(Revision comparison data)

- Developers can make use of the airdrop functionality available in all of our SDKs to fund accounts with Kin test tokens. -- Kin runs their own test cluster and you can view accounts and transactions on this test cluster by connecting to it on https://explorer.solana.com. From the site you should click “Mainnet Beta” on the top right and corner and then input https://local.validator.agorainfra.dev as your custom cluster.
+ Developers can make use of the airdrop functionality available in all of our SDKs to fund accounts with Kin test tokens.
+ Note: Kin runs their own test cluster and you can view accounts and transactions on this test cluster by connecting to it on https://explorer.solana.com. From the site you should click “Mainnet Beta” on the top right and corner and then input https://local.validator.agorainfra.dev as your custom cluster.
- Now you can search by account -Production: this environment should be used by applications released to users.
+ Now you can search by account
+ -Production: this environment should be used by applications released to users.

--

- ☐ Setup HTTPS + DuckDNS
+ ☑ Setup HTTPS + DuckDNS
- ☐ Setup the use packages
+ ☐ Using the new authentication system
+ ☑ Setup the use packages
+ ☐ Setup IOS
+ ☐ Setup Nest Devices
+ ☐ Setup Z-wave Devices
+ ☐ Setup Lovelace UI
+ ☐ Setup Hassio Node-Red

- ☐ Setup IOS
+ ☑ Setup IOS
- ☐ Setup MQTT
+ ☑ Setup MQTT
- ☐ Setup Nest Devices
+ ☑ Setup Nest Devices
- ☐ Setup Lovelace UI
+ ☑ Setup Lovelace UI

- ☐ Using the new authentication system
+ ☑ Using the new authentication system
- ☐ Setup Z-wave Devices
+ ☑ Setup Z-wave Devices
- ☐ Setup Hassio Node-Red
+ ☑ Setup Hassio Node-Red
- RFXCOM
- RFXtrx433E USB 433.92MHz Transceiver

(Your goal)
From the records above, copy each line that contains the word "Devices".

(The completed task)
+ ☐ Setup Nest Devices
+ ☐ Setup Z-wave Devices
- ☐ Setup Nest Devices
+ ☑ Setup Nest Devices
- ☐ Setup Z-wave Devices
+ ☑ Setup Z-wave Devices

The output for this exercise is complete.